**PROBLEM DESCRIPTION**.
Each line of the data must be copied exactly.

=== Section Start ===

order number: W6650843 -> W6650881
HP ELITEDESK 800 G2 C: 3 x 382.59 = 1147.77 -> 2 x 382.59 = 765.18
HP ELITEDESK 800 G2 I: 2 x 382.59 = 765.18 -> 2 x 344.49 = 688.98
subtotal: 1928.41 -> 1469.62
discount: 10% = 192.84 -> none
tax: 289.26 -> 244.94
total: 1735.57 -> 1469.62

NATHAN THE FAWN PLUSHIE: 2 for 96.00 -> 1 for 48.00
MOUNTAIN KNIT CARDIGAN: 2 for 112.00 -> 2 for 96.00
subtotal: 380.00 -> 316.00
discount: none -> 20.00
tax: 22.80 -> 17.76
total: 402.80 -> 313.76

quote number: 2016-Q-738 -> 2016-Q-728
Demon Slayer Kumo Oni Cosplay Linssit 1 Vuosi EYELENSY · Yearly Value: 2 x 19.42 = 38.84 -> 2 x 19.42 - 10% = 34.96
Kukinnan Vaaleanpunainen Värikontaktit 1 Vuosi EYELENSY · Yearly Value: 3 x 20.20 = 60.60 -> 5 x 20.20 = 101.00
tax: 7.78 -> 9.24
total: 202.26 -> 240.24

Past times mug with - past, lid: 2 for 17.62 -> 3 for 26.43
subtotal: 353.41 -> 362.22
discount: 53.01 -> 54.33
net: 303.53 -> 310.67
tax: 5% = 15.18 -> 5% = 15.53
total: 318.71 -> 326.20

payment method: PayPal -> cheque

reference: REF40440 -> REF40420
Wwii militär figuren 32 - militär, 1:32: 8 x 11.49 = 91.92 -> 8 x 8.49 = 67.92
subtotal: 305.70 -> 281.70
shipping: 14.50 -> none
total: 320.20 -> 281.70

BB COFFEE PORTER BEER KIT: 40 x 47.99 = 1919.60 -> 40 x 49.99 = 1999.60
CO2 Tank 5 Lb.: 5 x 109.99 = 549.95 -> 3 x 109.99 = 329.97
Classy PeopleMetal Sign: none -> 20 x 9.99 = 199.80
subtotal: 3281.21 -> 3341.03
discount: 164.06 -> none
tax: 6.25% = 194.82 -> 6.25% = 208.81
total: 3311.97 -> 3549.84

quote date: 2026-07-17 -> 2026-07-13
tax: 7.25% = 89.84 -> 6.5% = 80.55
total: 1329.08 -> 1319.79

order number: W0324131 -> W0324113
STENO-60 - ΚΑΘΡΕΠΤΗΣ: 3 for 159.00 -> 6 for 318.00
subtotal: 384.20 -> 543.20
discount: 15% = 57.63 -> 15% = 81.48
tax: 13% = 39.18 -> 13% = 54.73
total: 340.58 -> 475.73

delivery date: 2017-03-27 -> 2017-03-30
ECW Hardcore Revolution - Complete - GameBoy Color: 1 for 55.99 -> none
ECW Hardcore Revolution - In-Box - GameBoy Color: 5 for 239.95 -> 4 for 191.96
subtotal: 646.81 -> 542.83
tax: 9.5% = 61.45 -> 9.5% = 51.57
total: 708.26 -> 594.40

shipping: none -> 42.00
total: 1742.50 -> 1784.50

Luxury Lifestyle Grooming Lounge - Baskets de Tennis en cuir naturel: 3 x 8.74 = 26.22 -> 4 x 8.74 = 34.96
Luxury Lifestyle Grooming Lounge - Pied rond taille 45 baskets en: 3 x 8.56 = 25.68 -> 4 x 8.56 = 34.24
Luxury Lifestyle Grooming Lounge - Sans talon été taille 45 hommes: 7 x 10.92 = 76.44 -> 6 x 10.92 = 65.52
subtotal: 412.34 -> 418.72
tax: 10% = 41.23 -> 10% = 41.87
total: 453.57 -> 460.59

=== Section End ===

**WRITTEN ANSWER**.
order number: W6650843 -> W6650881
HP ELITEDESK 800 G2 C: 3 x 382.59 = 1147.77 -> 2 x 382.59 = 765.18
HP ELITEDESK 800 G2 I: 2 x 382.59 = 765.18 -> 2 x 344.49 = 688.98
subtotal: 1928.41 -> 1469.62
discount: 10% = 192.84 -> none
tax: 289.26 -> 244.94
total: 1735.57 -> 1469.62

NATHAN THE FAWN PLUSHIE: 2 for 96.00 -> 1 for 48.00
MOUNTAIN KNIT CARDIGAN: 2 for 112.00 -> 2 for 96.00
subtotal: 380.00 -> 316.00
discount: none -> 20.00
tax: 22.80 -> 17.76
total: 402.80 -> 313.76

quote number: 2016-Q-738 -> 2016-Q-728
Demon Slayer Kumo Oni Cosplay Linssit 1 Vuosi EYELENSY · Yearly Value: 2 x 19.42 = 38.84 -> 2 x 19.42 - 10% = 34.96
Kukinnan Vaaleanpunainen Värikontaktit 1 Vuosi EYELENSY · Yearly Value: 3 x 20.20 = 60.60 -> 5 x 20.20 = 101.00
tax: 7.78 -> 9.24
total: 202.26 -> 240.24

Past times mug with - past, lid: 2 for 17.62 -> 3 for 26.43
subtotal: 353.41 -> 362.22
discount: 53.01 -> 54.33
net: 303.53 -> 310.67
tax: 5% = 15.18 -> 5% = 15.53
total: 318.71 -> 326.20

payment method: PayPal -> cheque

reference: REF40440 -> REF40420
Wwii militär figuren 32 - militär, 1:32: 8 x 11.49 = 91.92 -> 8 x 8.49 = 67.92
subtotal: 305.70 -> 281.70
shipping: 14.50 -> none
total: 320.20 -> 281.70

BB COFFEE PORTER BEER KIT: 40 x 47.99 = 1919.60 -> 40 x 49.99 = 1999.60
CO2 Tank 5 Lb.: 5 x 109.99 = 549.95 -> 3 x 109.99 = 329.97
Classy PeopleMetal Sign: none -> 20 x 9.99 = 199.80
subtotal: 3281.21 -> 3341.03
discount: 164.06 -> none
tax: 6.25% = 194.82 -> 6.25% = 208.81
total: 3311.97 -> 3549.84

quote date: 2026-07-17 -> 2026-07-13
tax: 7.25% = 89.84 -> 6.5% = 80.55
total: 1329.08 -> 1319.79

order number: W0324131 -> W0324113
STENO-60 - ΚΑΘΡΕΠΤΗΣ: 3 for 159.00 -> 6 for 318.00
subtotal: 384.20 -> 543.20
discount: 15% = 57.63 -> 15% = 81.48
tax: 13% = 39.18 -> 13% = 54.73
total: 340.58 -> 475.73

delivery date: 2017-03-27 -> 2017-03-30
ECW Hardcore Revolution - Complete - GameBoy Color: 1 for 55.99 -> none
ECW Hardcore Revolution - In-Box - GameBoy Color: 5 for 239.95 -> 4 for 191.96
subtotal: 646.81 -> 542.83
tax: 9.5% = 61.45 -> 9.5% = 51.57
total: 708.26 -> 594.40

shipping: none -> 42.00
total: 1742.50 -> 1784.50

Luxury Lifestyle Grooming Lounge - Baskets de Tennis en cuir naturel: 3 x 8.74 = 26.22 -> 4 x 8.74 = 34.96
Luxury Lifestyle Grooming Lounge - Pied rond taille 45 baskets en: 3 x 8.56 = 25.68 -> 4 x 8.56 = 34.24
Luxury Lifestyle Grooming Lounge - Sans talon été taille 45 hommes: 7 x 10.92 = 76.44 -> 6 x 10.92 = 65.52
subtotal: 412.34 -> 418.72
tax: 10% = 41.23 -> 10% = 41.87
total: 453.57 -> 460.59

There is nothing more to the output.